False news and hate-inciting messages don’t always come as texts—they can be shared as photos, videos, GIFs and memes. As per the numbers from research firm Statista, WhatsApp had more than 1,500 million active users globally. That is a lot of messages being sent on the networks. WhatsApp is also the most popular instant messaging app in India.
The recent general elections in Mexico also saw WhatsApp struggle with fake news. In a country where divisions were quite apparent before the elections, and there is a general distrust of the conventional sources of information, the population was potentially vulnerable to the stream of unverified and fake news spread on the instant messaging app.
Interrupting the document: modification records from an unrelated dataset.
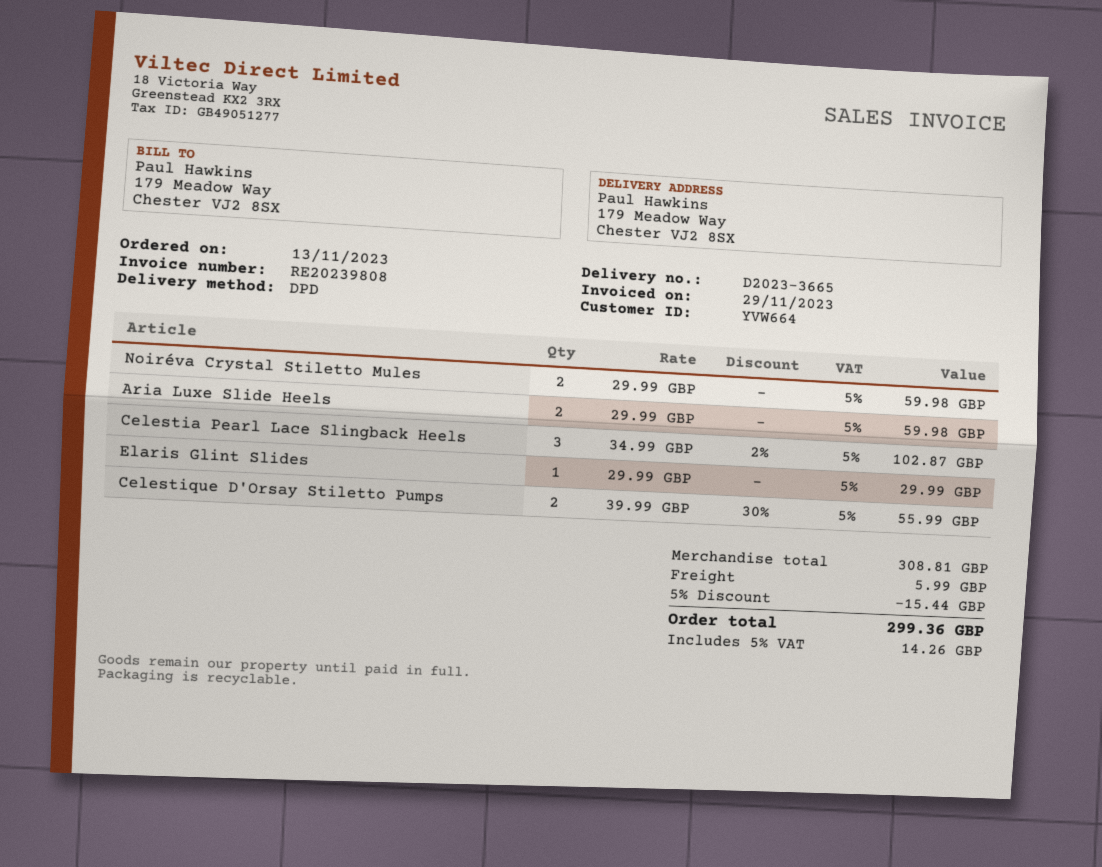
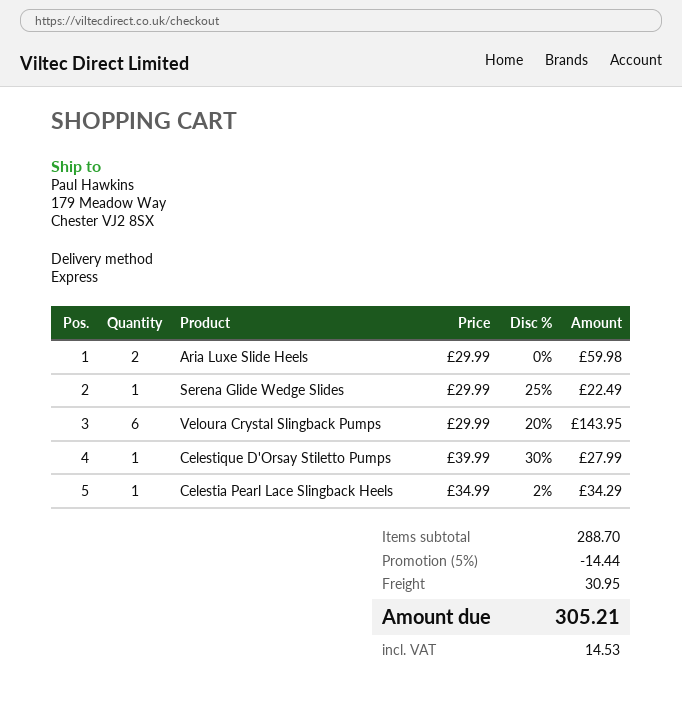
shipping method: DPD -> express
Noiréva Crystal Stiletto Mules: 2 x 29.99 = 59.98 -> none
Celestia Pearl Lace Slingback Heels: 3 x 34.99 - 2% = 102.87 -> 1 x 34.99 - 2% = 34.29
Elaris Glint Slides: 1 x 29.99 = 29.99 -> none
Celestique D'Orsay Stiletto Pumps: 2 x 39.99 - 30% = 55.99 -> 1 x 39.99 - 30% = 27.99
Serena Glide Wedge Slides: none -> 1 x 29.99 - 25% = 22.49
Veloura Crystal Slingback Pumps: none -> 6 x 29.99 - 20% = 143.95
subtotal: 308.81 -> 288.70
discount: 5% = 15.44 -> 5% = 14.44
shipping: 5.99 -> 30.95
tax: 14.26 -> 14.53
total: 299.36 -> 305.21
And the answers for the current predicament it finds itself ahead of the 2019 General Elections in India, could be found in Mexico.
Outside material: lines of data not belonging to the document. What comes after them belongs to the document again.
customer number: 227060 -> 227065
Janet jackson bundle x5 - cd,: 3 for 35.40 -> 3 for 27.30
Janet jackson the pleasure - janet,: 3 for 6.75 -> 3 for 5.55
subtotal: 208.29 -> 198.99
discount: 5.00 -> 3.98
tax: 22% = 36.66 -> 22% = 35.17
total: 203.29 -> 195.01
Verificado 2018, a collaborative election reporting and fact-checking initiative which included Animal Político, AJ+ Español, Pop-Up Newsroom and Newsweek En Español, stepped in to make a difference. How it worked is that Verificado set up a WhatsApp account and invited WhatsApp users to send in information that they receive not just on the instant messaging app but also other sources and social networks. For every message that a WhatsApp user forwarded, the team manually verified that information and responded to every single user individually, confirming or correcting the information that they had. This initiative was supported by Google News Initiative, Twitter and the Facebook Journalism Project, among others.
Verificado’s service was launched in March, ahead of the summer’s general elections in Mexico, and had partners in 28 of Mexico’s 32 states checking content authenticity and correctness. It’s idea was to do fact-checking for any content shared with them by the general public, and not just restricted to WhatsApp messages or forwards. Verificado also used the Status feature in WhatsApp to get the word out—usually with images and overlaying text—if there was a specific incorrect yet heavily shared news doing rounds at that time, or gauged as per the queries they received from users.
It is not yet known how this tool will be deployed in India, if at all in this way, and who the content and fact-checking partners will be.